Upon his return to New York, Dick took a position managing utility properties for the Manufacturer’s Trust Company. In 1942, during World War II, Dick was called up to serve in the Army War Show. According to a book about the shows, “America was financing a war effort. It wanted to know how its money is being expended.” So Lieutenant Richard F. Gretsch, Electrical Engineer, utilizing his Hollywood lighting experience, worked alongside the Director of Radio City Music Hall and the head of the Yale School of Drama to create “an elaborate lighting system necessary for the desired dramatic effects.” They brought the Army War Show to eighteen cities into stadiums without any electrical wiring, and it was Dick’s job to manage a team of men to wire the stadiums for each show. The show consisted of a “cross section of the Army”, featuring a tank, anti-tank and several service units.

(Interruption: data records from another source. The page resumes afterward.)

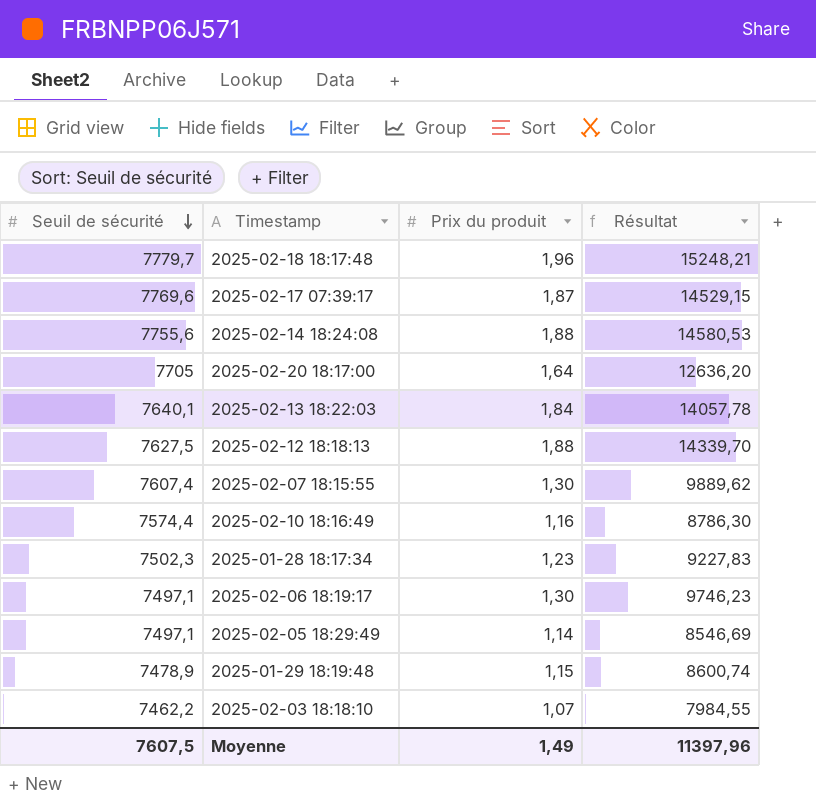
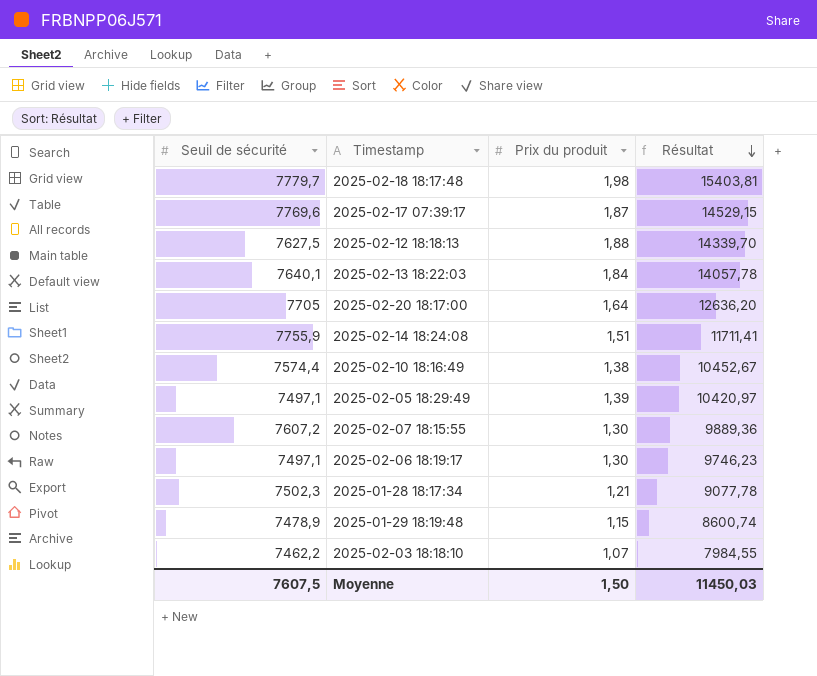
row order: Seuil de sécurité descending -> Résultat descending
2025-02-18 18:17:48 | Prix du produit: 1,96 -> 1,98
2025-02-18 18:17:48 | Résultat: 15248,21 -> 15403,81
2025-02-14 18:24:08 | Seuil de sécurité: 7755,6 -> 7755,9
2025-02-14 18:24:08 | Prix du produit: 1,88 -> 1,51
2025-02-14 18:24:08 | Résultat: 14580,53 -> 11711,41
2025-02-10 18:16:49 | Prix du produit: 1,16 -> 1,38
2025-02-10 18:16:49 | Résultat: 8786,30 -> 10452,67
2025-02-05 18:29:49 | Prix du produit: 1,14 -> 1,39
2025-02-05 18:29:49 | Résultat: 8546,69 -> 10420,97
2025-02-07 18:15:55 | Seuil de sécurité: 7607,4 -> 7607,2
2025-02-07 18:15:55 | Résultat: 9889,62 -> 9889,36
2025-01-28 18:17:34 | Prix du produit: 1,23 -> 1,21
2025-01-28 18:17:34 | Résultat: 9227,83 -> 9077,78
Moyenne | Prix du produit: 1,49 -> 1,50
Moyenne | Résultat: 11397,96 -> 11450,03

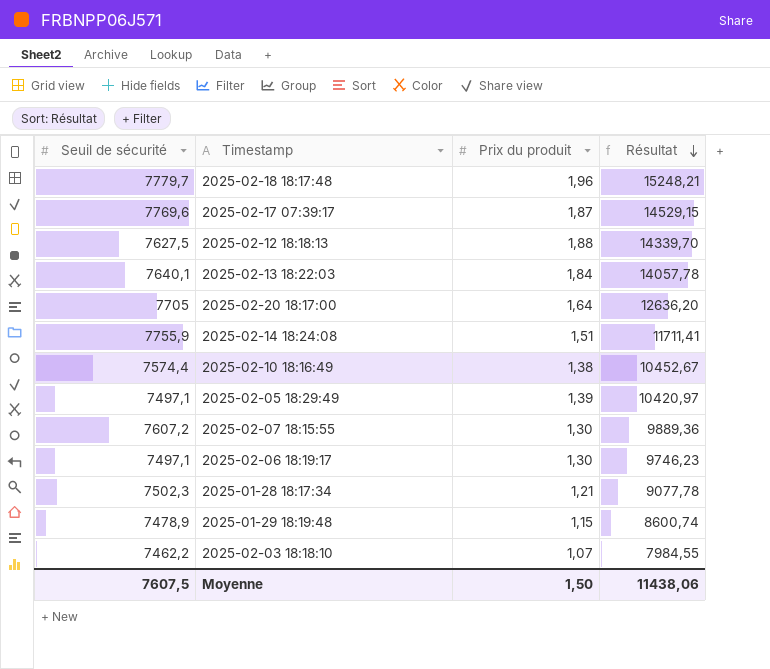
2025-02-18 18:17:48 | Prix du produit: 1,98 -> 1,96
2025-02-18 18:17:48 | Résultat: 15403,81 -> 15248,21
Moyenne | Résultat: 11450,03 -> 11438,06

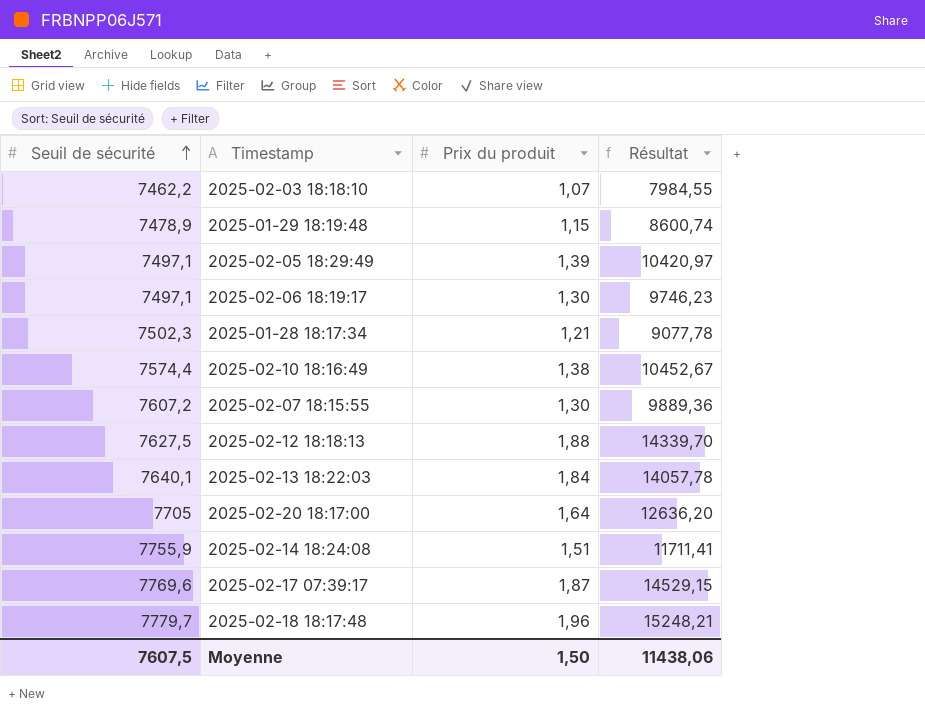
row order: Résultat descending -> Seuil de sécurité ascending

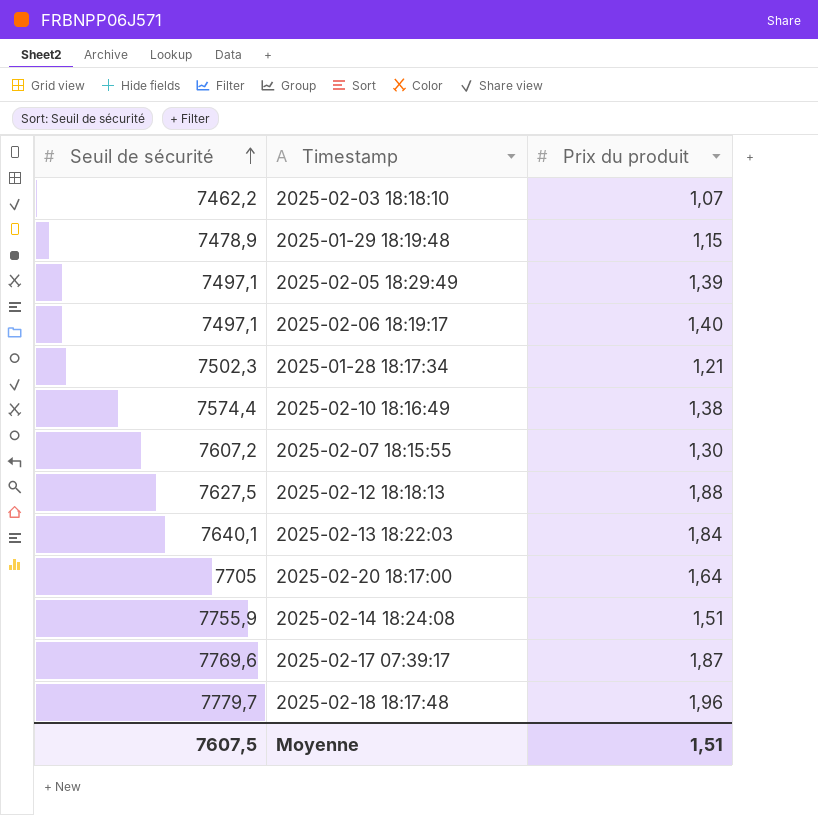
column Résultat | formula: [Seuil de sécurité] * [Prix du produit] -> none
2025-02-06 18:19:17 | Prix du produit: 1,30 -> 1,40
Moyenne | Prix du produit: 1,50 -> 1,51

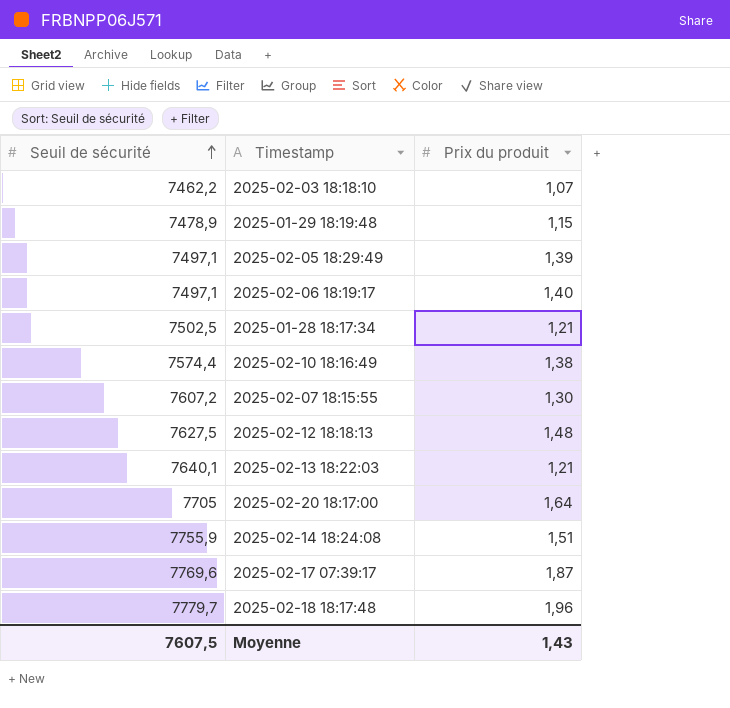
2025-01-28 18:17:34 | Seuil de sécurité: 7502,3 -> 7502,5
2025-02-12 18:18:13 | Prix du produit: 1,88 -> 1,48
2025-02-13 18:22:03 | Prix du produit: 1,84 -> 1,21
Moyenne | Prix du produit: 1,51 -> 1,43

Dick’s life from that point forward remained focused in the Electric Utility business, while his brothers Bill and Fred ran the family business. Dick stayed involved in the Gretsch business as a member of the board and in the management of the Gretsch buildings and properties.

In 1944 Dick married Barbara Jean Ininger, also a Lieutenant in the Army, who he met in the Pentagon. Together they relocated to Wisconsin (Oconomowoc-a town Dick’s father didn’t like to visit because he couldn’t pronounce the name and didn’t know where to tell the conductor he wanted to get off) to a utility there and then in Connecticut where he remains today. He and Jean raised eight children after which Jean went to medical school and opened a private medical practice at the age of 53.

At the age of 95, Dick still reports to an office every day where he reads the New York Times and the Wall Street Journal to stay current on world and business news. He enjoys visits from his eight children, twelve grandchildren and especially looks forward to visits from his nephew Fred and his wife Dinah, who discuss details of the family business and looks to him for his advice.

Fred and Dinah Gretsch with Uncle Dick.